Uitspraak
1.Geding in cassatie
2.Beoordeling van de middelen
3.Beslissing
12 mei 2015.
Hoge Raad
In deze zaak gaat het om een beroep in cassatie tegen een arrest van het Gerechtshof Arnhem-Leeuwarden, dat op 20 december 2013 werd gewezen in de strafzaak met nummer 21/006587-13. De verdachte, geboren in 1989, heeft het beroep ingesteld via zijn advocaat, mr. A. Boumanjal, die middelen van cassatie heeft voorgesteld. De schriftuur met deze middelen is aan het arrest gehecht en maakt daar deel van uit. De Advocaat-Generaal P.C. Vegter heeft geconcludeerd tot verwerping van het beroep, wat betekent dat hij van mening is dat de cassatiegronden niet voldoende zijn om het beroep te honoreren.

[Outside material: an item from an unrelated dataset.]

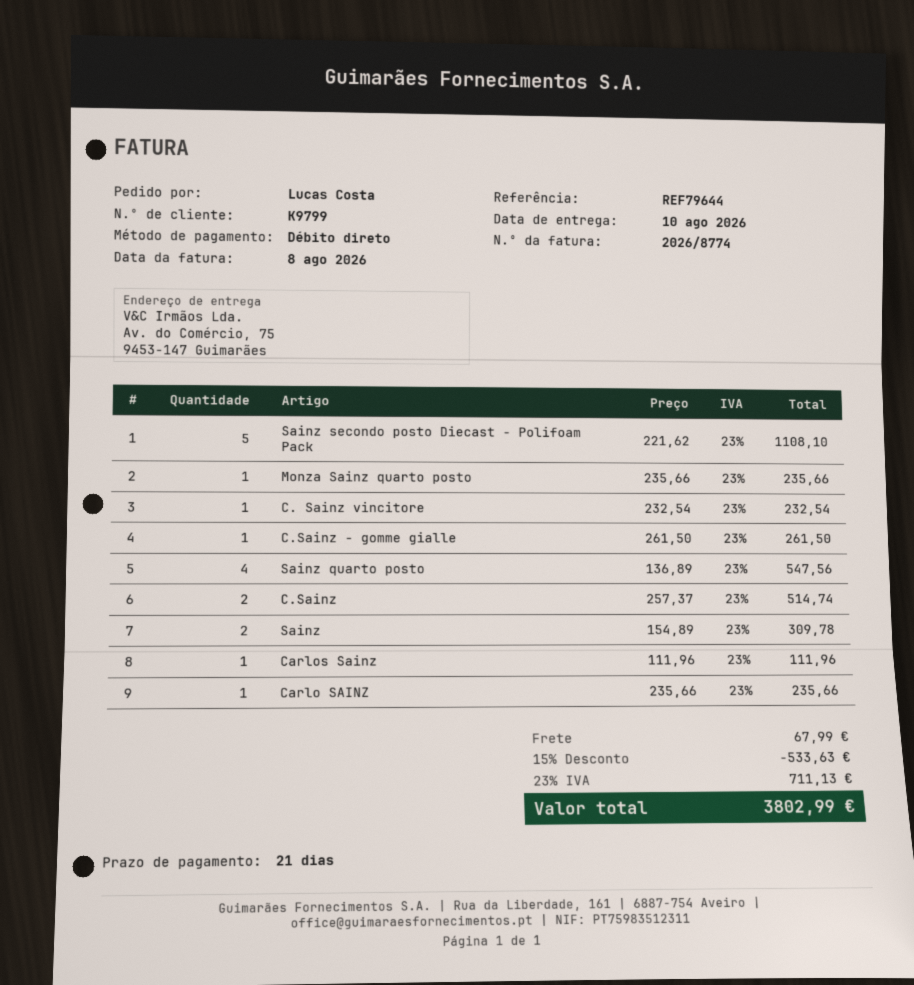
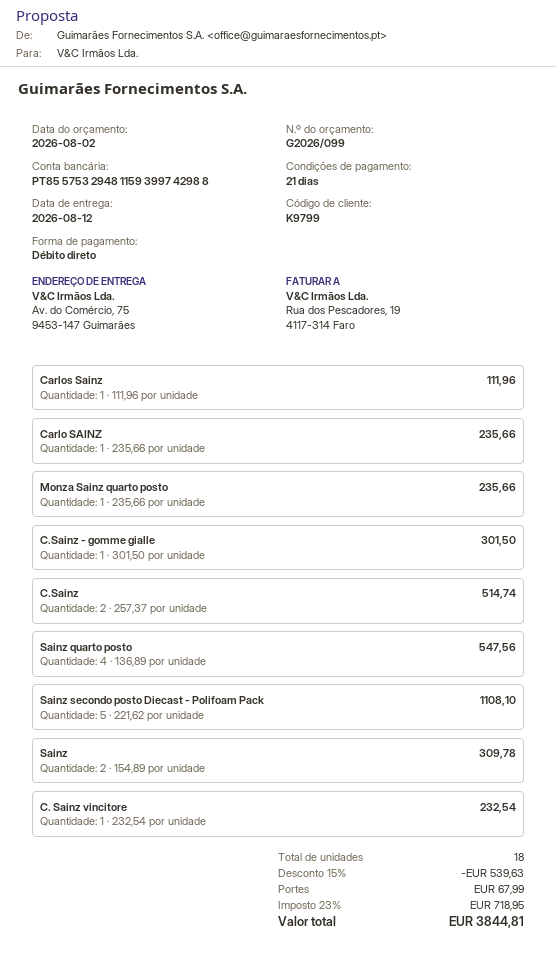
delivery date: 2026-08-10 -> 2026-08-12
C.Sainz - gomme gialle: 1 x 261.50 = 261.50 -> 1 x 301.50 = 301.50
discount: 15% = 533.63 -> 15% = 539.63
tax: 23% = 711.13 -> 23% = 718.95
total: 3802.99 -> 3844.81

De Hoge Raad heeft de middelen beoordeeld en geconcludeerd dat deze niet tot cassatie kunnen leiden. Dit oordeel is gebaseerd op artikel 81, eerste lid, van de Wet op de rechterlijke organisatie (RO), dat stelt dat geen nadere motivering nodig is wanneer de middelen niet nopen tot beantwoording van rechtsvragen die van belang zijn voor de rechtseenheid of de rechtsontwikkeling. Dit betekent dat de Hoge Raad van mening is dat de aangevoerde middelen niet relevant zijn voor de rechtsontwikkeling of de eenheid van het recht.
Uiteindelijk heeft de Hoge Raad op 12 mei 2015 het beroep verworpen. Dit arrest is uitgesproken door de raadsheer J. de Hullu als voorzitter, samen met de raadsheren Y. Buruma en V. van den Brink, in aanwezigheid van de waarnemend griffier J.D.M. Hart. De uitspraak vond plaats tijdens een openbare terechtzitting.